Emily Rose Michaud ignore si c’est son rapport au cycle des saisons qui l’entraîne à toujours suivre la girouette, mais ses œuvres et le Jardin Roerich sont toujours axés sur l’idée d’agir au présent, dans un instant d’écoute de l’environnement. Elle affirme qu’elle ne se reconnaît pas dans les étiquettes collées aux environnementalistes. Ces mots, environnemental, développement durable, éco‑, bio, organo‑, sont selon elle utilisés à l’excès de nos jours. Ces mots, explique-t-elle, agissent sur une peur qui souvent ne fait qu’encourager les gens à consommer. C’est une façon de se dire responsable, sans réellement s’engager et sans changer nos habitudes de consommation. Elle ne fait pas de yoga. Pourtant, elle réalise qu’il est essentiel d’écouter son corps et de vivre au rythme de sa respiration, chose qu’elle a pu pratiquer pendant les nombreuses heures de travail physique vouées à l’entretien du jardin. L’artiste crée des armures sur lesquelles poussent des graines, symboles d’une protection venant de la terre, d’un désir de préserver des traditions perdues et de donner une voix artistique à des éléments vivants. Elle rappelle, comme plusieurs autres, que l’art s’est isolé de la vie. L’art est trop souvent un objet fini, fermé et le processus de création s’en est échappé. L’art n’inspire plus. Emily Rose Michaud cherche ainsi une façon différente d’apporter l’art vers les gens tout en respectant sa voix artistique, qui s’harmonise avec la nature.

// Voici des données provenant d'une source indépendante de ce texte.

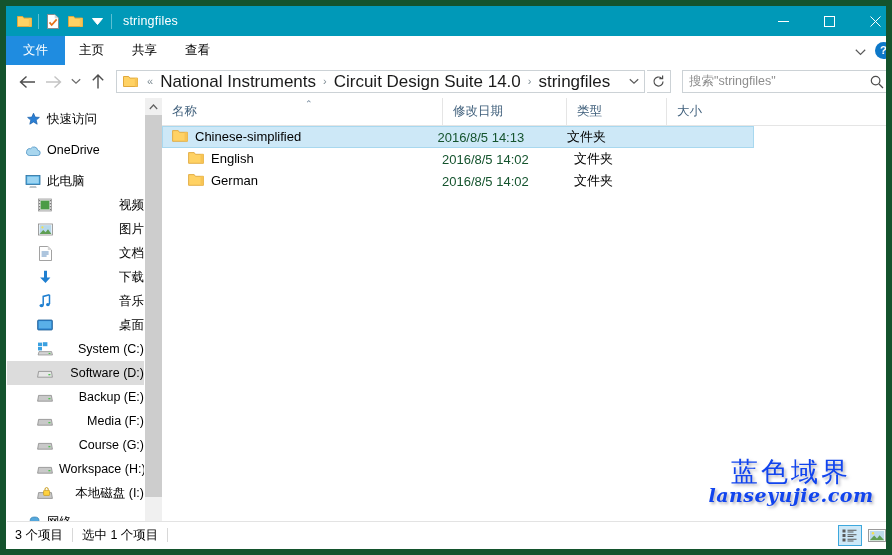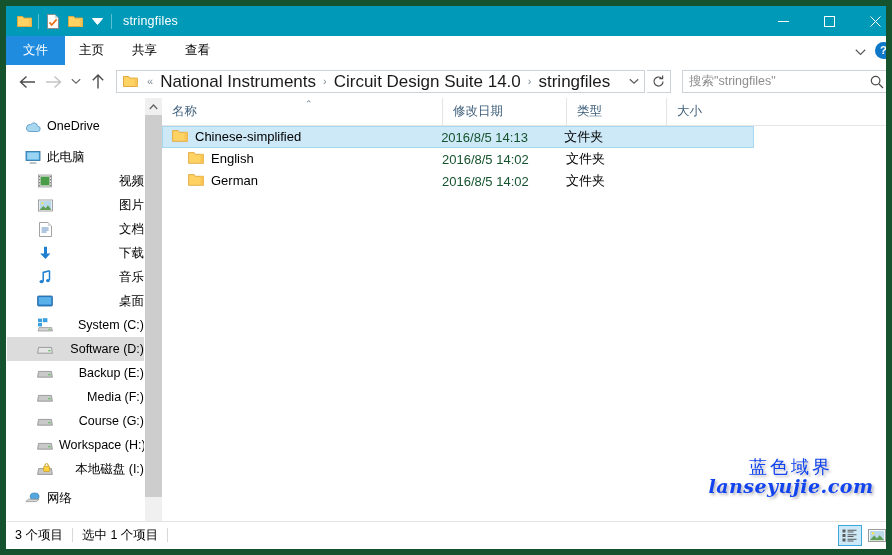"快速访问" div.navitem { html: none -> <div> <span> <svg> <path></path> </svg> </span> <span>快速访问</span> </div> }
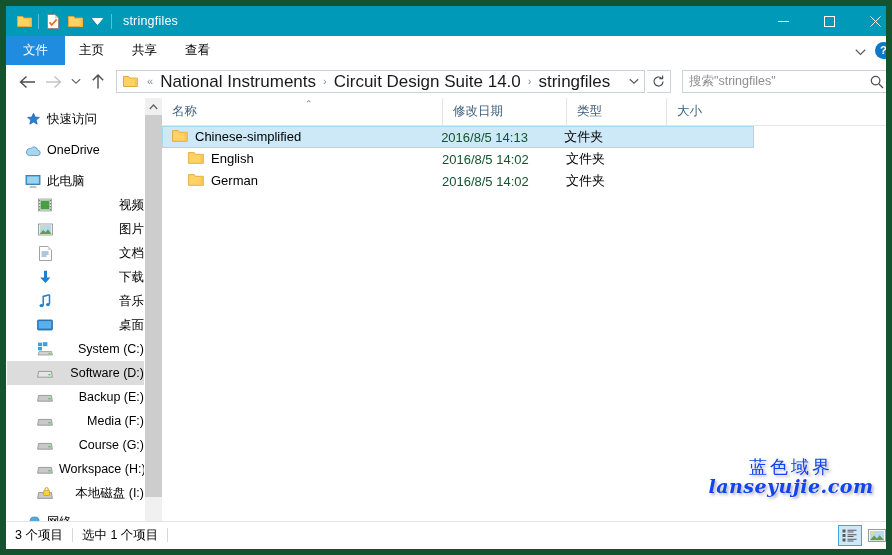"文件夹" .cell-type { margin-left: none -> 8px }
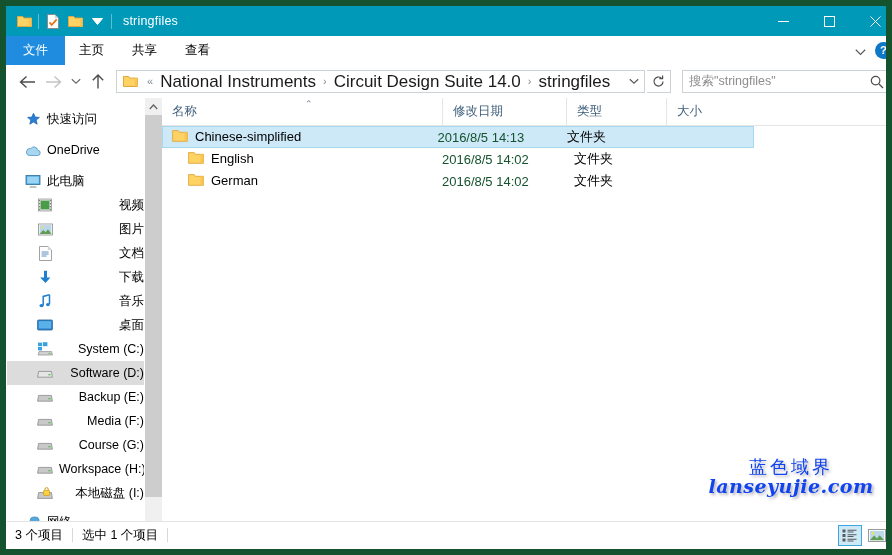"蓝色域界" .wm-cn { font-size: 18px -> 27px }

Elle affirme qu’elle n’a pas fait d’études en paysagisme ou en sciences de l’environnement. Elle a puisé son savoir dans des livres, dans des discussions, et à l’intérieur de divers expériences et voyages, principalement aux États-Unis. La connaissance est à portée de main. Emily Rose Michaud désire sauvegarder nos traditions, mais pas en les enfermant dans des musées. Elle évoque plutôt l’importance de l’échange de connaissances, de l’entraide et de la communication. L’artiste révèle enfin que l’environnement urbain est à la fois un outil propice à ces échanges et une nuisance, car voulant sans cesse faire l’expérience du quotidien les yeux et les oreilles ouverts, nous en aboutissons à un point où les stimulations sont trop grandes et trop nombreuses, où nous ne sommes plus en symbiose avec le présent, la vie. Toutefois, l’espace urbain permet plus facilement de nouvelles rencontres, de côtoyer différentes personnes avec différentes connaissances et de trouver un pouvoir dans l’organisation.
Emily Rose Michaud n’est pas déconnectée de la réalité contemporaine. Sa boîte à outils est son sac Louis Vuitton. Elle ne veut prôner aucune idéologie, mais simplement inspirer une réappropriation saine de nos vies et de notre espace en vue de vivre sans tension avec notre quotidien.
Cet été, Pouvoir aux pousses organisera au Jardin Roerich des événements afin de partager l’atmosphère qui émane de cet espace avant que les plans de développement soient exécutés. Il est possible que ce soit le dernier été de cette petite prairie au sein de la ville.